Two weeks ago Phil Knight was his invited guest on the sideline as the 49ers lost 34-17 at Levi Stadium to Jameis Winston and the Buccaneers, a loss that dropped a woeful and dispirited team to 1-6. Political activist/quarterback Colin Kaepernick was 16-34 passing for 143 yards, one touchdown, one interception.
The once-proud Niners are dead last in the NFC and one of the league’s worst teams defensively. Kelly’s offense shredded the PAC-12 (two conference championships and three straight BCS bowls) but it’s been a smoldering garbage truck fire on Sundays, averaging just 22.6 a points a game this year.
Kelly’s team had a bye last week before their November 6th game with New Orleans, and he spent part of it hanging out with two of his old coaches, Scott Frost and Erik Chinander at the University of Central Florida.
Pro football hasn’t agreed with The Visor. He thrived in college where he could create a culture and innovate at will, pushing the tempo and the envelope with abandon.
At Oregon he took a team with above average talent (recruiting classes in the 20s) and made them a juggernaut. The kids embraced his philosophy and mimicked his swagger.
In the pros, cynical, highly-paid veterans are too busy listening to their entourages and agents. They’ve largely tuned him out.
NFL defenses overmatch his patented schemes, and his players don’t bring the energy and enthusiasm that made his Oregon squads so special.
The quick-quipping ball coach from New Hampshire belongs in college football, and if he comes back to the game that made his legend as Nick Saban and Bobby Petrino have before him, he belongs with the Oregon Ducks.
Kelly gave his Oregon teams attitude and confidence. Their quick-strike, pedal-to-the-metal approach was a perfect fit with the Nike merchandising philosophy and the Oregon brand.
Ticket sales have sagged this season, and the record has declined steadily under Mark Helfrich. The team is hesitant and anxious, floundering in close games. They’ve taken on the personality of the coach, and this time it’s not a good thing.
Duck football is no longer special. Earlier this year Washington quarterback Jake Browning came to the sideline after keeping for a touchdown in the first quarter in a 70-21 blowout and said, “They’ve got nothing. They don’t even care.”
After the game key Oregon players were calling teammates out for a lack of effort and investment.
Type “Chip Kelly back to college” into your Google search box, and you get a full page of results.
On Saturday, the Ducks are going to get blown out by USC. It will be an ugly one-sided game with a clear talent gap on the field. The Ducks will look defenseless and overmatched.

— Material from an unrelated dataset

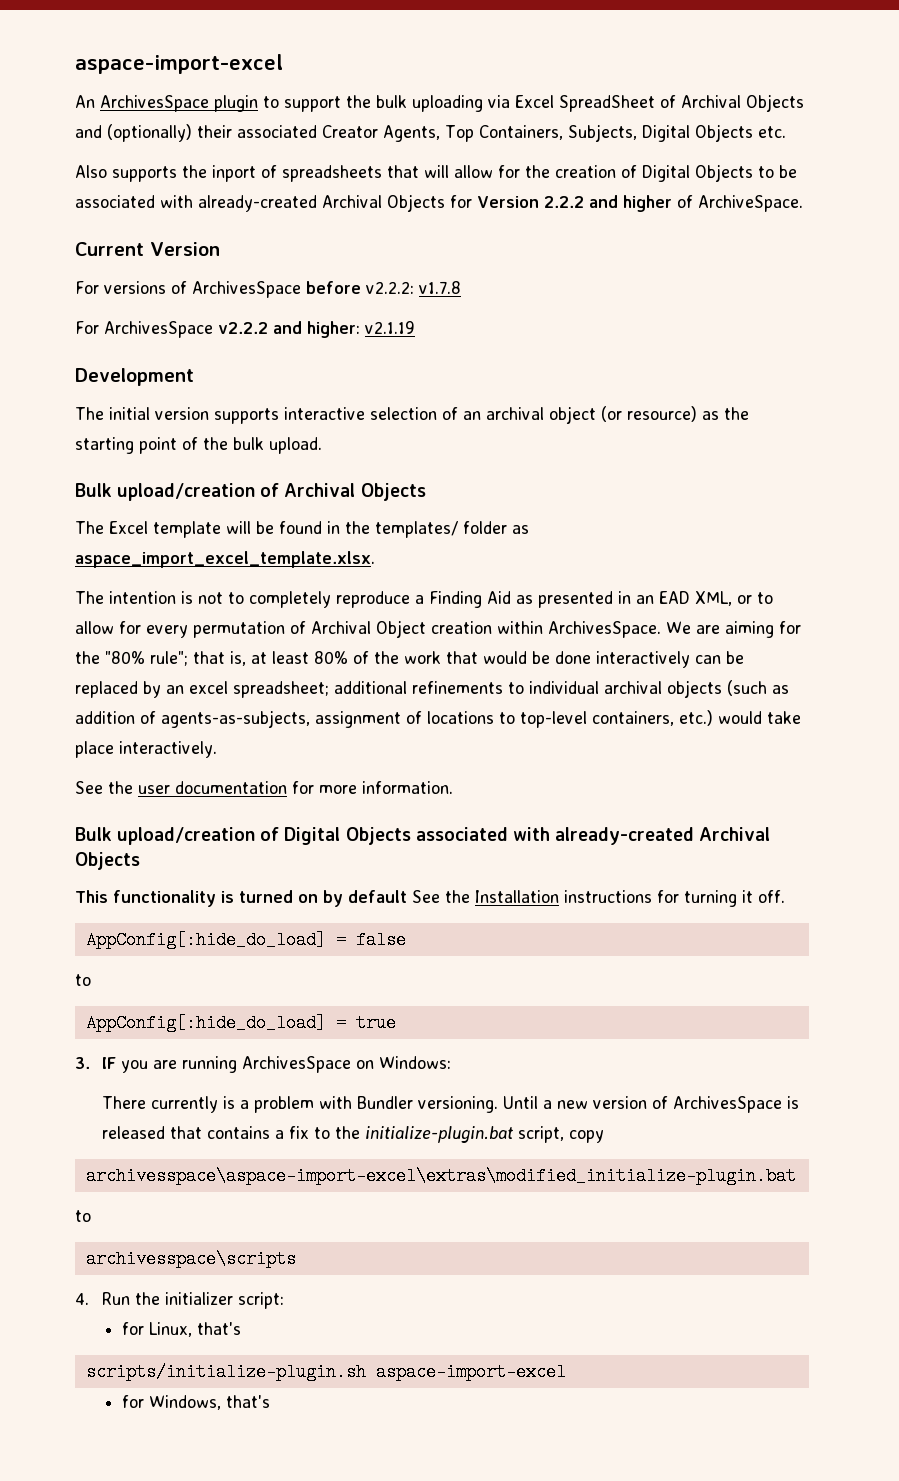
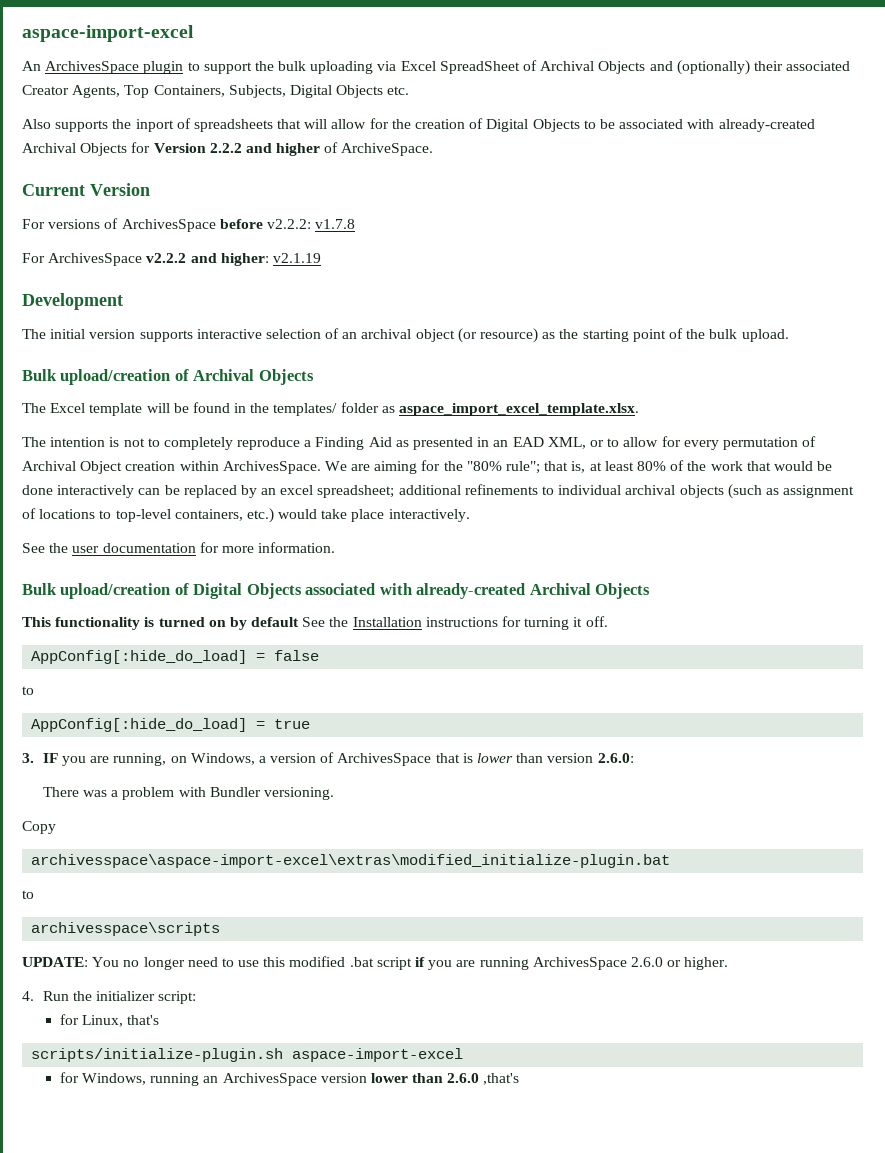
[75,710,310,728] addition of agents-as-subjects, -> (779, 491) none
[182,1056,452,1073] running ArchivesSpace on Windows: -> [113,752,634,766] running, on Windows, a version of ArchivesSpace that is lower than version 2.6.0:
[151,1096,236,1113] currently is -> [82,790,107,797] was
[503,1096,800,1113] [102,1126,605,1143] [85,1167,796,1185] [75,1210,91,1222] [85,1250,296,1268] Until a new version of ArchivesSpace is released that contains a fix to the initialize-plugin.bat script, copy // archivesspace\aspace-import-excel\extras\modified_initialize-plugin.bat // to // archivesspace\scripts -> [22,821,56,834] [31,854,671,868] [22,890,34,899] [31,922,221,936] [22,956,729,970] // Copy // archivesspace\aspace-import-excel\extras\modified_initialize-plugin.bat // to // archivesspace\scripts // UPDATE: You no longer need to use this modified .bat script if you are running ArchivesSpace 2.6.0 or higher.
[225,1395,270,1408] that's -> [150,1073,520,1086] running an ArchivesSpace version lower than 2.6.0 ,that's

In Kelly’s last year at Oregon in 2012, the Ducks rolled the Trojans in The Coliseum with redshirt freshman Marcus Mariota at the controls, 62-51. Kenjon Barner dashed for 312 yards as the Webfoots raced to 730 yards of offense. A last-minute touchdown made it look slightly closer but the visitors dominated.
Four years later Oregon football is 2-5 and looking at a beatdown on the road in Southern California. It’s listless and tired with a million things that never quite get cleaned up.

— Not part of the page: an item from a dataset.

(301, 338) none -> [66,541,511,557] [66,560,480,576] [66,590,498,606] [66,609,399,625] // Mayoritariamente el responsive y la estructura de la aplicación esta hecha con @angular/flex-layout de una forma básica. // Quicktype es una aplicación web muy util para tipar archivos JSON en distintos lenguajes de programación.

When Kelly ran the program, everyone knew who was in charge, what the plan was. It was a team committed to excellence. People were excited.
The little guy was a commanding presence. His teams had style and made the most of their weapons.
Kelly is a winner with charisma, and Knight and the Ducks should pay whatever it takes to get him back on the home sideline at Autzen Stadium.
The energy and intensity has steadily declined without him.
He’ll be offered other jobs, and the Ducks will have other options including retaining Helfrich, but there’s not a better fit in the college game than Chip Kelly and Oregon. He belongs here, and the Ducks need him desperately.
Retain David Yost to coach quarterbacks, maybe even as offensive coordinator. Install Jerry Azzinaro as the new defensive coordinator. Keep Gary Campbell if he’ll stay, and Steve Greatwood.
Let them get to work bringing the edge and attitude back to the Ducks. Kelly would make them relevant again.